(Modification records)

§ §

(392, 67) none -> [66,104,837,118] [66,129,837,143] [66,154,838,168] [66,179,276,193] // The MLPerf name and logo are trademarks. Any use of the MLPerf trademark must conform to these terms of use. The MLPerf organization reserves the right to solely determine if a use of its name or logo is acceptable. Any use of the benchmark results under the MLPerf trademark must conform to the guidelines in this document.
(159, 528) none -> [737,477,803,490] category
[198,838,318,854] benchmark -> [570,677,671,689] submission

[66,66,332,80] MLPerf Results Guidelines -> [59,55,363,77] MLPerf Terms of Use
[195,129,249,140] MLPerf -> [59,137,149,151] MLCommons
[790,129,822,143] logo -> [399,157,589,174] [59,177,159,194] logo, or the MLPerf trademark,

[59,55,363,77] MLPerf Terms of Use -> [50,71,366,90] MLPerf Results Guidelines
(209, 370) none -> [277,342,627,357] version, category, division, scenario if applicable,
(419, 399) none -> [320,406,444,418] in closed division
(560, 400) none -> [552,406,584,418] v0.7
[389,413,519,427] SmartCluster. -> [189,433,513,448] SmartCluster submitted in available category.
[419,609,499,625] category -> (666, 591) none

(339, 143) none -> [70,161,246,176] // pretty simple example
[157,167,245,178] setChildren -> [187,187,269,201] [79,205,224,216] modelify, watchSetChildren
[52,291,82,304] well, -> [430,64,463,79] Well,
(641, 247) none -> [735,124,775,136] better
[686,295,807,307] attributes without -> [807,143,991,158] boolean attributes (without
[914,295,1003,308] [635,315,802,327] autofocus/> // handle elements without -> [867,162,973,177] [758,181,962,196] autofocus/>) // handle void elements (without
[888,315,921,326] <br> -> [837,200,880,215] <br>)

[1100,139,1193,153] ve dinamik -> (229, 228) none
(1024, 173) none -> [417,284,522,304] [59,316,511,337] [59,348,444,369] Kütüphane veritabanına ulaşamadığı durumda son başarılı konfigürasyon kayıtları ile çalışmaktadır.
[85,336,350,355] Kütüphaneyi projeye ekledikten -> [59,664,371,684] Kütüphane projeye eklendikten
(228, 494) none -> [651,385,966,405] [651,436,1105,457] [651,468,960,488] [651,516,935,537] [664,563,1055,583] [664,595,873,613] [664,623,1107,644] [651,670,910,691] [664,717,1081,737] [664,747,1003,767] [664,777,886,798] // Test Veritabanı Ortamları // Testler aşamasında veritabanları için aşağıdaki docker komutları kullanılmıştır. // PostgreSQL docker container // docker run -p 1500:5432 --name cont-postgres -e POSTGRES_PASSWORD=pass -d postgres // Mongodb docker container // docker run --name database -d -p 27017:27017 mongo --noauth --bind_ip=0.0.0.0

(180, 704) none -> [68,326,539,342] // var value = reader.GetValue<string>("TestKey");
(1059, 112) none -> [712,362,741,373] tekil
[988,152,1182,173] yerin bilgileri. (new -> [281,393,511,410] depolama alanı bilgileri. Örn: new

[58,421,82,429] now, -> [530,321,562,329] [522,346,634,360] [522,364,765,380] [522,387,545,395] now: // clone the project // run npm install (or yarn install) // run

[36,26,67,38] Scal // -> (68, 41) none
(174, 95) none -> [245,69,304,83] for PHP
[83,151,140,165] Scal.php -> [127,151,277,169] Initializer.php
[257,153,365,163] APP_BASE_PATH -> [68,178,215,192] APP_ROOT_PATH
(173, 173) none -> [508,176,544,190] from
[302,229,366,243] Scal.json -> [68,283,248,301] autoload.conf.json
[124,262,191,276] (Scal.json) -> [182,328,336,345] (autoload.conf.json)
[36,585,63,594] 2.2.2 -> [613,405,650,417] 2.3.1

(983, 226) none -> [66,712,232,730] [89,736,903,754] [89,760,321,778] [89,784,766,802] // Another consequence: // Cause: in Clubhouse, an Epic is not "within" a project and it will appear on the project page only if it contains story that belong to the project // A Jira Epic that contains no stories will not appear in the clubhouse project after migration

§ §

REQUIRED ACTION
Reproduce only the lines above spanning from the line containing "(641, 247) none -> [735,124,775,136] better" through the line containing "(228, 494) none", word for word.

TASK OUTPUT
(641, 247) none -> [735,124,775,136] better
[686,295,807,307] attributes without -> [807,143,991,158] boolean attributes (without
[914,295,1003,308] [635,315,802,327] autofocus/> // handle elements without -> [867,162,973,177] [758,181,962,196] autofocus/>) // handle void elements (without
[888,315,921,326] <br> -> [837,200,880,215] <br>)

[1100,139,1193,153] ve dinamik -> (229, 228) none
(1024, 173) none -> [417,284,522,304] [59,316,511,337] [59,348,444,369] Kütüphane veritabanına ulaşamadığı durumda son başarılı konfigürasyon kayıtları ile çalışmaktadır.
[85,336,350,355] Kütüphaneyi projeye ekledikten -> [59,664,371,684] Kütüphane projeye eklendikten
(228, 494) none -> [651,385,966,405] [651,436,1105,457] [651,468,960,488] [651,516,935,537] [664,563,1055,583] [664,595,873,613] [664,623,1107,644] [651,670,910,691] [664,717,1081,737] [664,747,1003,767] [664,777,886,798] // Test Veritabanı Ortamları // Testler aşamasında veritabanları için aşağıdaki docker komutları kullanılmıştır. // PostgreSQL docker container // docker run -p 1500:5432 --name cont-postgres -e POSTGRES_PASSWORD=pass -d postgres // Mongodb docker container // docker run --name database -d -p 27017:27017 mongo --noauth --bind_ip=0.0.0.0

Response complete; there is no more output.